This month Australia established a new Defense Space Command to develop its military space capabilities to protect intelligence, surveillance, and reconnaissance assets such as satellites against perceived adversaries such as China and Russia.
Australian Defense Minister Peter Dutton said that the new unit will expand Australia’s space capabilities and contribute to “a larger, collective effort among like-minded countries to ensure a safe, stable and secure space domain.”
Underscoring the importance of outer space in contemporary military operations, Australian Chief of the Defense Force General Angus Campbell stated that Australia “must be able to generate space power across the defense portfolio, supporting the joint force, whole of government, allies and international partners” and that the new Space Command must “also protect billions of dollars worth of commercial and military assets against space debris, collisions, and destructive acts.”
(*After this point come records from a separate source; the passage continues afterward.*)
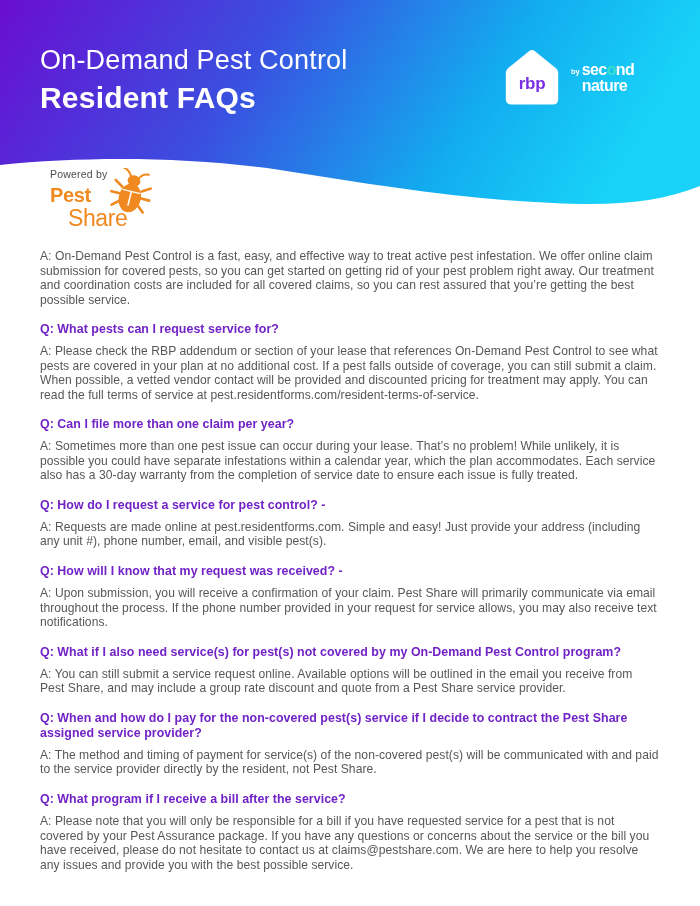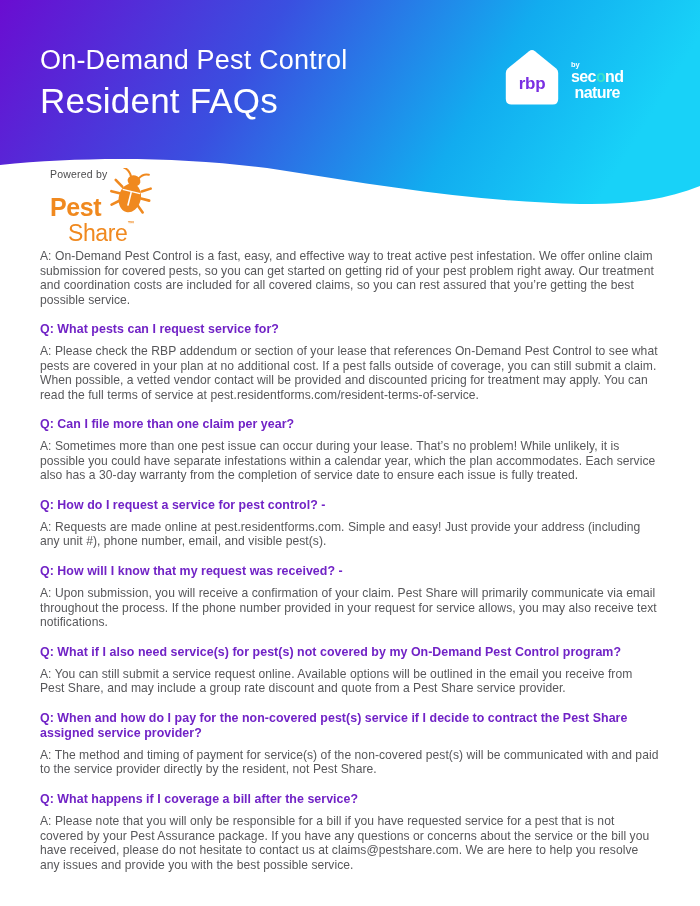--- a/index.html
+++ b/index.html
@@ -11,41 +11,41 @@
     position: relative;
   }
   .page { width: 700px; height: 906px; background: #ffffff; position: relative; }
 
   
   .hero { position: relative; width: 700px; height: 246px; }
   .wave { position: absolute; top: 0; left: 0; display: block; }
 
   .hero-titles { position: absolute; left: 40px; top: 44px; color: #ffffff; }
   .t1 { font-size: 27px; font-weight: 500; letter-spacing: 0.2px; line-height: 1.25; }
-  .t2 { font-size: 35px; font-weight: 400; letter-spacing: 0.2px; line-height: 1.3; }
+  .t2 { font-size: 30px; font-weight: 700; letter-spacing: 0.2px; line-height: 1.3; }
 
   .brandrow { position: absolute; left: 504px; top: 48px; display: flex; align-items: center; }
   .rbp-badge { position: relative; width: 56px; height: 60px; flex: 0 0 auto; }
   .rbp-badge svg { position: absolute; top: 0; left: 0; }
   .rbp-text {
     position: absolute; left: 0; right: 0; top: 26px; text-align: center;
     color: #7A2FE2; font-size: 17px; font-weight: 800; letter-spacing: -0.3px;
   }
-  .sn { display: flex; margin-left: 11px; color: #ffffff; flex-direction: column; }
+  .sn { display: flex; margin-left: 11px; color: #ffffff; }
   .sn-by { font-size: 7.5px; font-weight: 700; margin-top: 5px; margin-right: 2px; }
-  .sn-words { display: flex; flex-direction: column; align-items: center; line-height: 1.0; }
+  .sn-words { display: flex; flex-direction: column; align-items: flex-start; line-height: 1.0; }
   .sn-line1, .sn-line2 { font-size: 16px; font-weight: 800; letter-spacing: -0.6px; }
   .sn-o { color: #3CE0C9; }
 
   
   .ps-logo { position: absolute; left: 50px; top: 168px; width: 130px; }
   .ps-powered { color: #4B4B4D; font-size: 10.5px; font-weight: 500; letter-spacing: 0.2px; }
   .ps-pest {
-    display: inline-block; margin-top: 13px;
-    color: #F0891F; font-size: 25px; font-weight: 800; letter-spacing: -0.4px;
+    display: inline-block; margin-top: 4px;
+    color: #F0891F; font-size: 20px; font-weight: 800; letter-spacing: -0.4px;
   }
   .bug { position: absolute; left: 60px; top: 0px; }
   .ps-share-row { margin-left: 18px; margin-top: -2px; }
   .ps-share { color: #F0891F; font-size: 23px; font-weight: 400; letter-spacing: -0.4px; }
   .ps-tm { color: #F0891F; font-size: 7px; font-weight: 700; vertical-align: top; }
 
   
   .faqs { padding: 3px 40px 0 40px; width: 700px; }
   .faq { margin: 0; }
   .faq-q {
@@ -144,18 +144,18 @@
     </section>
     <section class="faq">
       <h3 class="faq-q">Q: What if I also need service(s) for pest(s) not covered by my On-Demand Pest Control program?</h3>
       <p class="faq-a">A: You can still submit a service request online. Available options will be outlined in the email you receive from Pest Share, and may include a group rate discount and quote from a Pest Share service provider.</p>
     </section>
     <section class="faq">
       <h3 class="faq-q">Q: When and how do I pay for the non-covered pest(s) service if I decide to contract the Pest Share assigned service provider?</h3>
       <p class="faq-a">A: The method and timing of payment for service(s) of the non-covered pest(s) will be communicated with and paid to the service provider directly by the resident, not Pest Share.</p>
     </section>
     <section class="faq">
-      <h3 class="faq-q">Q: What happens if I coverage a bill after the service?</h3>
+      <h3 class="faq-q">Q: What program if I receive a bill after the service?</h3>
       <p class="faq-a">A: Please note that you will only be responsible for a bill if you have requested service for a pest that is not covered by your Pest Assurance package. If you have any questions or concerns about the service or the bill you have received, please do not hesitate to contact us at claims@pestshare.com. We are here to help you resolve any issues and provide you with the best possible service.</p>
     </section>
   </main>
 
 </div>
 
 </body></html>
Defense Space Commander Air Vice-Marshal Cath Roberts said “space is the ultimate high ground” and that what Australia sees in space gives it an “unsurpassed advantage in surveillance and intelligence.” She also added that space will be central to future warfighting operations that use advanced hypersonic weapons, precision strike missiles and guided weapons.
Roberts mentioned that while Australia is “really tight” with the US and can rely on it to some extent, the nation needs to accelerate the development of its own space capabilities to deal with space threats.
This mirrors America’s establishment of its US Space Force under the previous Donald Trump administration. But unlike the US, which established a separate branch of service, Australia’s Defense Space Command combines space units of the Australian Army, Navy, Air Force, and private contractors.
While numbering over 100 people, the new unit is already investigating both reversible and irreversible methods to disable adversary space assets, including jamming from ground stations or using lasers to blind orbital satellites. However, Australia will not develop methods that produce destructive space debris such as anti-satellite (ASAT) missiles.
Another responsibility of the new command will be to ensure Australia’s satellite communications are resilient and cannot be easily disrupted or taken offline in a conflict. In that direction, Australia aims to build its own military communications satellites in a US$2.6 billion project, representing its first sovereign satellite program.
Perceived threats are on the horizon. China and Russia have fielded hypersonic weapons and ASAT capabilities that may potentially be used in a wider Pacific conflict that threatens Australia.

Hypersonic weapons fly at Mach 5 speeds and higher to evade current and future missile defenses. They also rely on extensive “kill chains”, which are the necessary things, people and processes involved in launching missiles and guiding them to their targets.
That said, Australia’s Defense Space Command can target the satellites that are critical links in these kill chains.
China has been developing ASAT weapons including missiles, kinetic kill vehicles, lasers, space early warning and target discrimination components since the 1960s under Project 640. In 1986, under Project 863, China may have developed lasers that can blind the optical equipment of reconnaissance satellites and laid the groundwork for laser-based ASAT weapons that can physically destroy military satellites.
In 2006, China reportedly illuminated a US satellite with a laser in an apparent ground-based ASAT weapons test. This test was followed in 2007 when China destroyed one of its inactive weather satellites with a ballistic missile.
Since then, China has developed multiple ASAT weapons, such as kinetic-kill missiles, ground-based lasers, orbiting space robots, space surveillance, satellite jammers, cyber capabilities and directed-energy weapons.
Russia’s ASAT weapons program began in the 1950s, with the proposal to use Moscow’s nuclear-tipped interceptor missiles against satellites. However, this was recognized as a poor option as the nuclear blast would also destroy all nearby friendly satellites.
In the 1960s, Russia tested a co-orbital ASAT weapon that was launched into the same orbit as the target satellite and moved close enough to destroy it with fragmentation. To date, this system remains Russia’s only dedicated ASAT weapon. Russia also explored other ASAT weapon concepts in the 1970s and 1980s, such as autocannon-armed space stations and aircraft-mounted lasers.
This year, Russia reportedly fielded its S-550 mobile ASAT system, which can hit spacecraft, ballistic missile re-entry vehicles and hypersonic targets. This mobile system exploits Russia’s huge territory to make ASAT launch locations more unpredictable.
These developments underscore the need for Australia to develop its own sovereign space capabilities, yet at the same time exercise strategic restraint so as not to accelerate a space arms race.